Mi mundo explotó. Mi cerebro se convirtió en un infierno rugiente, luego en un vacío frío y vacío. Cada molécula de mi cuerpo gritaba en protesta. Mi rostro se drenó de color, dejándome fantasmalmente blanca. Mis piernas temblaban, amenazando con ceder debajo de mí. Me aferré a la fría pared de piedra, presionando mi mejilla contra su superficie rugosa, tratando de anclarme, tratando de no desmoronarme.
Esto era todo. La prueba final e innegable. No solo la carta, no solo las palabras, sino la vista, el sonido de su traición. Sus labios, los mismos labios que me habían susurrado "para siempre", que habían besado mis lágrimas, que me habían prometido una vida de amor, estaban sellados con los de ella. Fue una vista que se grabó en mi retina, una imagen que me perseguiría para siempre.

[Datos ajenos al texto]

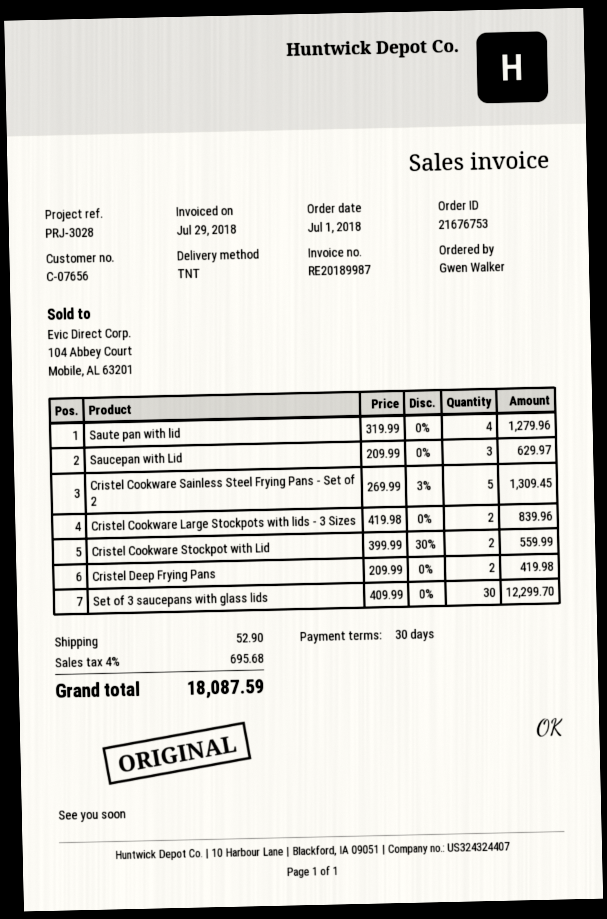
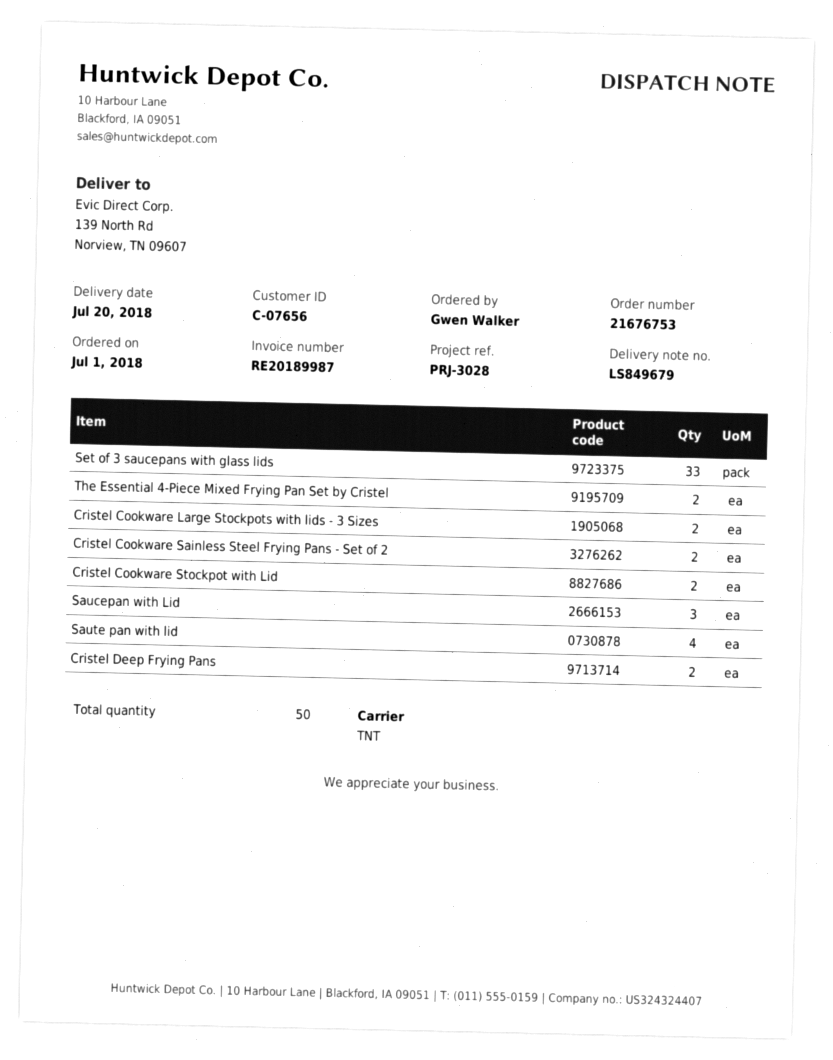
Cristel Cookware Sainless Steel Frying Pans - Set of 2: 5 -> 2
Set of 3 saucepans with glass lids: 30 -> 33
The Essential 4-Piece Mixed Frying Pan Set by Cristel: none -> 2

El dolor era una entidad física, arañando mis entrañas, retorciendo mi estómago en nudos. Era un monstruo sofocante, exprimiendo el aire de mis pulmones. Pero debajo de la agonía, algo más se estaba agitando. Una resolución fría y dura. Una claridad que no había sentido antes.
Los observé, un tormento autoinfligido. Me obligué a mirar, a recordar cada detalle, cada segundo agonizante. Quizás, solo quizás, si sentía suficiente dolor, eventualmente me adormecería. Tenía que hacerlo. Simplemente tenía que hacerlo.